*EXERCISE*
Write out the data in full, exactly as shown.

*EXTRACTED MATERIAL*

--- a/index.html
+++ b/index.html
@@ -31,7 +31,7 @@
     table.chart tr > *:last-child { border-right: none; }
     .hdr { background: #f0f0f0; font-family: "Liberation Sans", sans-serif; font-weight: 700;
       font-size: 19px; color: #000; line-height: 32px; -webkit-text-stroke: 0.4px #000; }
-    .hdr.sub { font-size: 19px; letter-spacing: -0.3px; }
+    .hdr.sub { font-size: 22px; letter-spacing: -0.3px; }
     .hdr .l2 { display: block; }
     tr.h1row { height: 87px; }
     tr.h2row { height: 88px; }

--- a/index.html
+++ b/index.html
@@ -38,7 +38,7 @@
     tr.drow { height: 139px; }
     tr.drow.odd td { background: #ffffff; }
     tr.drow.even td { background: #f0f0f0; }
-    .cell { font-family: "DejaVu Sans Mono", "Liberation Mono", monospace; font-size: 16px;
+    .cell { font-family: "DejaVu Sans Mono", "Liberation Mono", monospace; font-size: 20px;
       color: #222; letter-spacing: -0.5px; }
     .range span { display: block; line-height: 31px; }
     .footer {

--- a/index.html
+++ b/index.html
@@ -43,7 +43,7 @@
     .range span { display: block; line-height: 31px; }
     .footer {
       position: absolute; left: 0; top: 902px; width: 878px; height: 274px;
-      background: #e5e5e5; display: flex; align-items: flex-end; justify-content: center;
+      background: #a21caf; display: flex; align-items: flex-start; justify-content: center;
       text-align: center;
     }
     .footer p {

*TASK SOLUTION*
--- a/index.html
+++ b/index.html
@@ -31,7 +31,7 @@
     table.chart tr > *:last-child { border-right: none; }
     .hdr { background: #f0f0f0; font-family: "Liberation Sans", sans-serif; font-weight: 700;
       font-size: 19px; color: #000; line-height: 32px; -webkit-text-stroke: 0.4px #000; }
-    .hdr.sub { font-size: 19px; letter-spacing: -0.3px; }
+    .hdr.sub { font-size: 22px; letter-spacing: -0.3px; }
     .hdr .l2 { display: block; }
     tr.h1row { height: 87px; }
     tr.h2row { height: 88px; }

--- a/index.html
+++ b/index.html
@@ -38,7 +38,7 @@
     tr.drow { height: 139px; }
     tr.drow.odd td { background: #ffffff; }
     tr.drow.even td { background: #f0f0f0; }
-    .cell { font-family: "DejaVu Sans Mono", "Liberation Mono", monospace; font-size: 16px;
+    .cell { font-family: "DejaVu Sans Mono", "Liberation Mono", monospace; font-size: 20px;
       color: #222; letter-spacing: -0.5px; }
     .range span { display: block; line-height: 31px; }
     .footer {

--- a/index.html
+++ b/index.html
@@ -43,7 +43,7 @@
     .range span { display: block; line-height: 31px; }
     .footer {
       position: absolute; left: 0; top: 902px; width: 878px; height: 274px;
-      background: #e5e5e5; display: flex; align-items: flex-end; justify-content: center;
+      background: #a21caf; display: flex; align-items: flex-start; justify-content: center;
       text-align: center;
     }
     .footer p {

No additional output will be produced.